Pineda received a scholarship for Johnson and Wales University in Providence, Rhode Island.
Actually, all the chefs were awarded some scholarship money with the help of Careers through Culinary Arts Program, also known as C-CAP.
"Since our inception we've given over $46 million in scholarships," said C-CAP president Susan Robbins.
Robbins said scholarships top $50 million this year, donated by colleges, corporations and individuals that want these students to succeed.
Founder Richard Grausman started C-CAP 26 years ago, after seeing high school kids were limited in what they were taught and what they could cook.
"I'd like to teach the teachers something more than macaroni and cheese or chocolate-chips cookies," said Grausman.
With C-CAP's help, they do.
"We teach them speed. We teach them cutting skills, basic knife skills -- so those really essential skills for them to work with any chef, so they can make that transition. I actually put a lot of pressure on my students," said Jesse Sanchez, an instructor at Mission College Culinary Arts Department.

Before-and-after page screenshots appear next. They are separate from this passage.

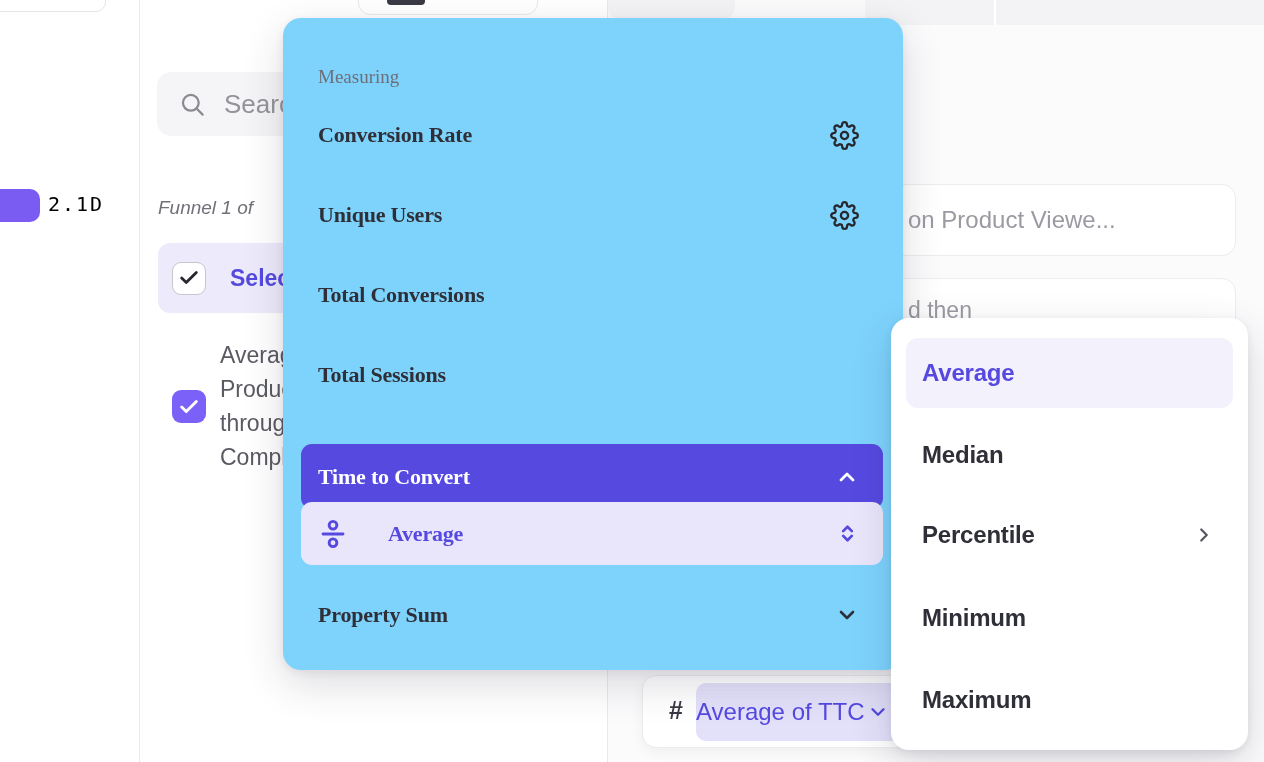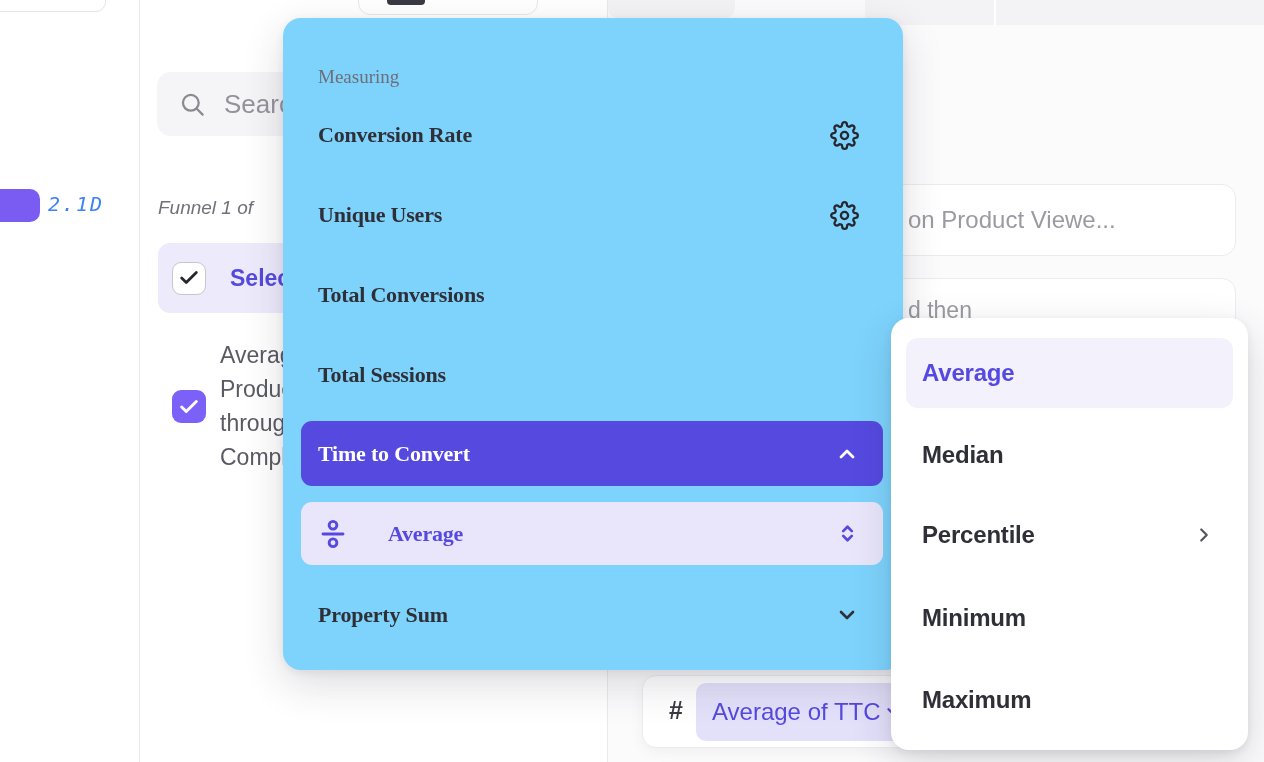--- a/index.html
+++ b/index.html
@@ -37,48 +37,48 @@
   .cbx.white { background:#fff; border:1.5px solid #C6C6CC; }
   .cbx.purple { background:#7B61F8; }
   #select-row .lbl { font-size:23px; font-weight:700; color:#5549E0; white-space:nowrap; }
 
   #step-checkbox { left:172px; top:390px; }
   #step-text { left:220px; top:338px; width:120px; font-size:23px; line-height:34px; color:#5A5A63; }
   #step-text div { white-space:nowrap; }
 
   #bar-badge { left:-12px; top:189px; width:52px; height:33px; background:#7A5CF2; border-radius:10px; }
   #bar-value { left:48px; top:192px; font-family:"DejaVu Sans Mono", monospace; font-size:20px;
-    letter-spacing:2px; color:#3b82f6;font-style:italic; }
+    letter-spacing:2px; color:#000000; }
 
   .bg-card { background:#fff; border:1.5px solid #ECECEF; border-radius:14px; }
   #card-event { left:620px; top:184px; width:616px; height:72px; }
   #card-event .txt { position:absolute; left:287px; top:21px; font-size:24px; color:#9A9AA2; white-space:nowrap; }
   #card-then { left:620px; top:278px; width:616px; height:100px; }
   #card-then .txt { position:absolute; left:287px; top:18px; font-size:23px; color:#9A9AA2; white-space:nowrap; }
 
   #card-formula { left:642px; top:675px; width:600px; height:73px; z-index:2;
     box-shadow:0 4px 14px rgba(0,0,0,0.05); }
   #card-formula .hash { position:absolute; left:26px; top:20px; font-size:25px; font-weight:600; color:#3A3A44; }
   #formula-pill { position:absolute; left:53px; top:7px; width:210px; height:58px; background:#E3E0FA;
-    border-radius:10px; display:flex; align-items:center; padding-left:16px; gap:2px; }
+    border-radius:10px; display:flex; align-items:center; gap:2px; }
   #formula-pill .plbl { font-size:24px; color:#5549E0; white-space:nowrap; }
 
   
   #measuring-menu { left:283px; top:18px; width:620px; height:652px; background:#7dd3fc; border-radius:18px;
     box-shadow:0 14px 40px rgba(40,40,60,0.16), 0 2px 8px rgba(40,40,60,0.08); z-index:10;font-family:Liberation Serif, serif; }
   #measuring-menu .header { position:absolute; left:35px; top:48px; font-size:19px; color:#6E6E78; }
   .m-row { position:absolute; left:18px; width:582px; height:64px; display:flex; align-items:center;
     padding:0 24px 0 17px; border-radius:11px;gap:16px; }
   .m-row .mlbl { font-size:22px; font-weight:600; color:#2F2F38; letter-spacing:-0.2px; white-space:nowrap; }
   .m-row .spacer { flex:1; }
   #m-item-0 { top:85px; }
   #m-item-1 { top:165px; }
   #m-item-2 { top:245px; }
   #m-item-3 { top:325px; }
-  #m-item-4 { top:403px; height:65px; background:#5549E0; }
+  #m-item-4 { top:426px; height:65px; background:#5549E0; }
   #m-item-4 .mlbl { color:#fff; }
   #m-item-5 { top:484px; height:63px; background:#E9E6FB; }
   #m-item-5 .mlbl { color:#5549E0; margin-left:24px; }
   #m-item-6 { top:565px;justify-content:flex-end; }
 
   
   #agg-menu { left:891px; top:318px; width:357px; height:432px; background:#fff; border-radius:18px;
     box-shadow:0 14px 40px rgba(40,40,60,0.16), 0 2px 8px rgba(40,40,60,0.08); z-index:20; }
   .a-row { position:absolute; left:15px; width:327px; height:64px; display:flex; align-items:center;
     padding:0 18px 0 16px; border-radius:12px; }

And the toughness has become something they seem to enjoy.
"This program has helped me so much with my progress. It's opening so many more doors for me, I can't even count," said Isaiah Rosario of Granada Hills High School.
Isaiah Rosario manages a food truck, but his award has him attending the Academy of Culinary Education.
Along with cooking lessons, C-CAP also assists students with interviews and networking, which helps them climb the career ladder.
"The skills that they're learning today are skills that chefs, all the judges here today, will say, 'Gee, if they can do that, I can put them to work,'" said Grausman.